There's No "Squared" Here

If the four points $A,B,C,D$ form a convex quadrilateral, we see that, for any point $P$ $AP + PC \; \ge \; AC \hspace{2cm} BP + PD \; \ge \; BD$ with equality when $A,P,C$ and $B,P,D$ are collinear.

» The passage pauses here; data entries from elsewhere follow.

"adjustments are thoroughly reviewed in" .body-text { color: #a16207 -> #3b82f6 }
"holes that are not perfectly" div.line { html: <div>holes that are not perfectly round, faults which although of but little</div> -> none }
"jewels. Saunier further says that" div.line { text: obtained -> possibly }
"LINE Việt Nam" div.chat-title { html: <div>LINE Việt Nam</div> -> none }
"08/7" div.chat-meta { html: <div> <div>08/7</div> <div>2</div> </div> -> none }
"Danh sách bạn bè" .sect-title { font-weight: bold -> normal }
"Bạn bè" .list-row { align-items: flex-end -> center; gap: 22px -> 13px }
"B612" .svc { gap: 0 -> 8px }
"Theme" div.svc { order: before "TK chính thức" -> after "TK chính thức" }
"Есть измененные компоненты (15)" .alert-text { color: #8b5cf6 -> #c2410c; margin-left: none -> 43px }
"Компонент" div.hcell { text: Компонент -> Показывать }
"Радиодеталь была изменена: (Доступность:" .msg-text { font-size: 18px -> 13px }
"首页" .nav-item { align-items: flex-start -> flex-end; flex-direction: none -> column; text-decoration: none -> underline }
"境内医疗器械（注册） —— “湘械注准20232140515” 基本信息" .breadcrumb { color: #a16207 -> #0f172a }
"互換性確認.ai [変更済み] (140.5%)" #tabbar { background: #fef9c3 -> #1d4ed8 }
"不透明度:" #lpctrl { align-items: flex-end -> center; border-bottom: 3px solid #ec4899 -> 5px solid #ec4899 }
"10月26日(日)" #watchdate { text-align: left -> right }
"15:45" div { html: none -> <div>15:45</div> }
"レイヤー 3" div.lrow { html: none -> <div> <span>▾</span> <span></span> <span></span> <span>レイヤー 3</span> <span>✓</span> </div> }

Thus we deduce that $AP + BP + CP + DP \; \ge \; AC + BD$ with equality when $P$ is the point of intersection of $AC$ and $BD$ .

In this case, the point of intersection is $(\tfrac{21}{11},\tfrac{28}{11})$ , and the shortest sum of distances is $5 + \sqrt{20}$ , making the answer $5 + 20 = \boxed{25}$ .

In a convex quadrilateral the shortest path that connects all vertexes is the sum of the two diagonals.
These are AC and BD.
$AC=\sqrt{3^2+4^2}=5, \ and\ BD=\sqrt{(3-1)^2+(1-5)^2}=\sqrt{20}.\\ So\ for\ minimum \ (PA+PC)+(PB+PD)=AC+BD=5+\sqrt{20}=X+\sqrt Y.\\ So\ X+ Y=5+20=25.\ No\ need\ to\ locate\ P.$